__Task to carry out__. Could you set down the lines below, from the one containing "Pezzi viga spray - 2,: 1 -> 2" through the final line, exactly as written?

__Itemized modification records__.
=== Begin Enclosure ===

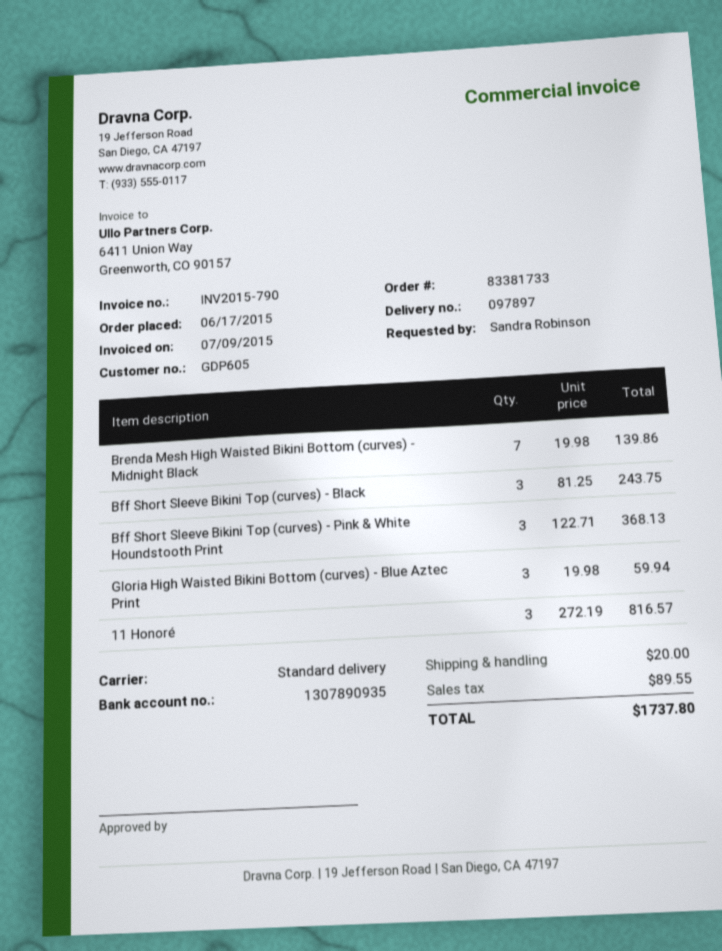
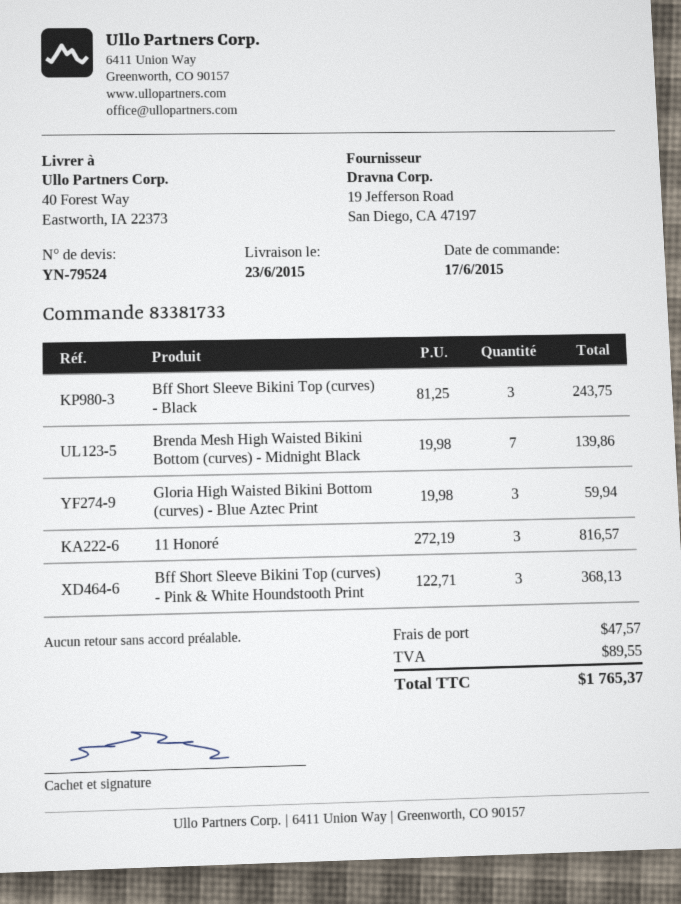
shipping: 20.00 -> 47.57
total: 1737.80 -> 1765.37

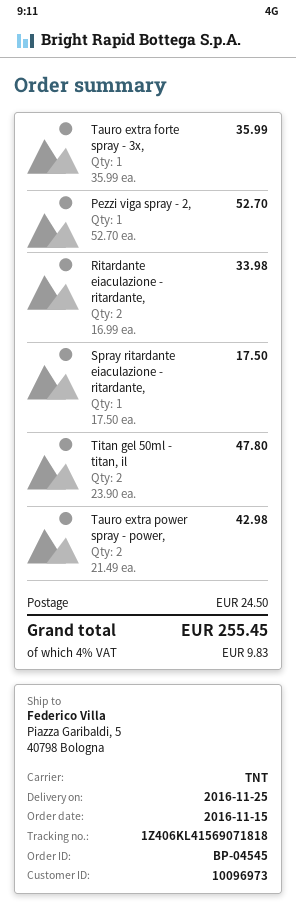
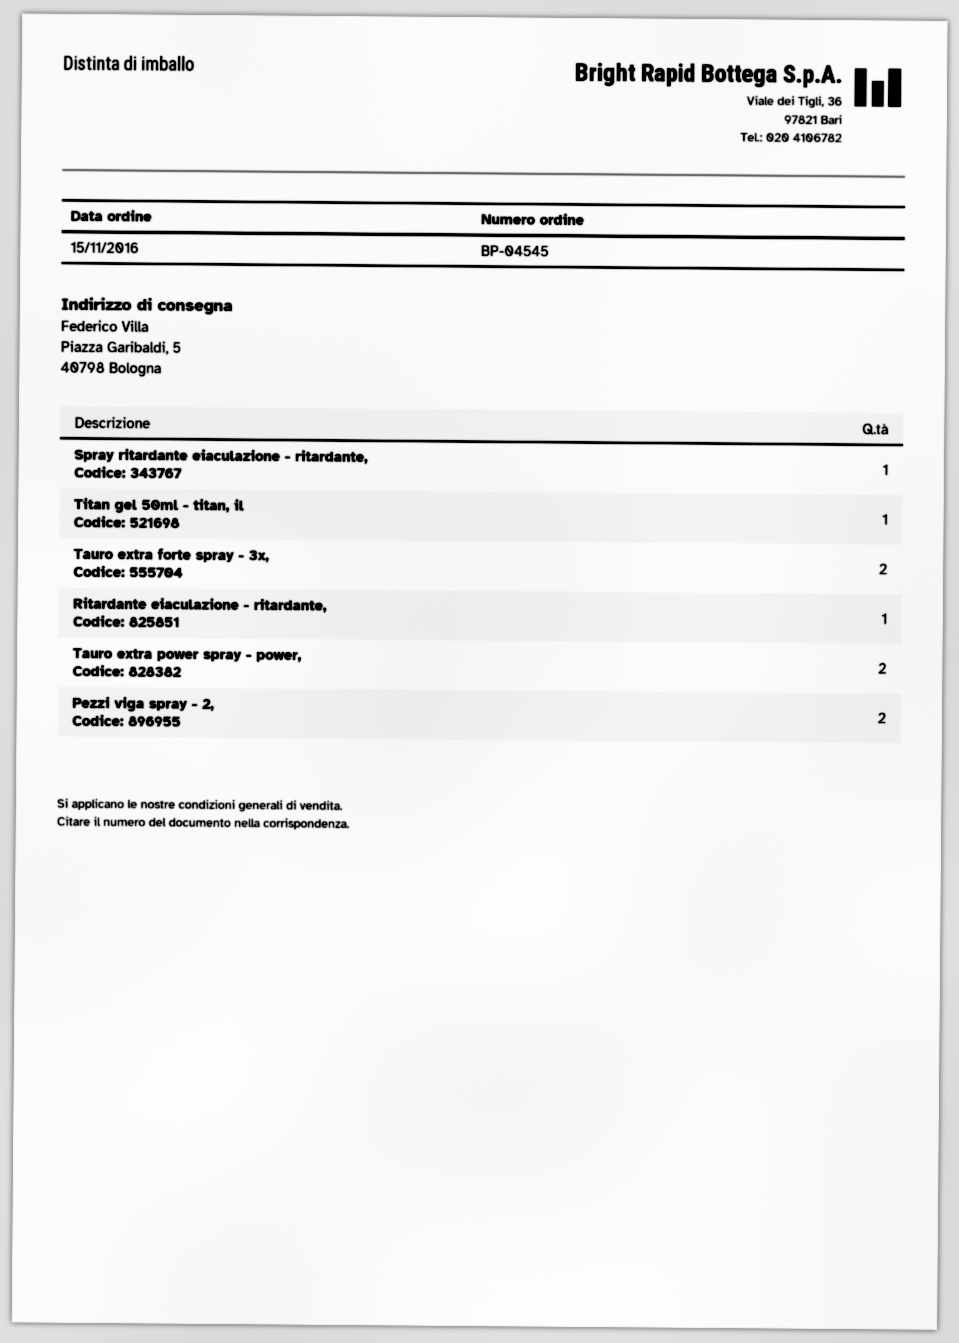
Tauro extra forte spray - 3x,: 1 -> 2
Pezzi viga spray - 2,: 1 -> 2
Ritardante eiaculazione - ritardante,: 2 -> 1
Titan gel 50ml - titan, il: 2 -> 1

=== End Enclosure ===

__Exercise response__.
Pezzi viga spray - 2,: 1 -> 2
Ritardante eiaculazione - ritardante,: 2 -> 1
Titan gel 50ml - titan, il: 2 -> 1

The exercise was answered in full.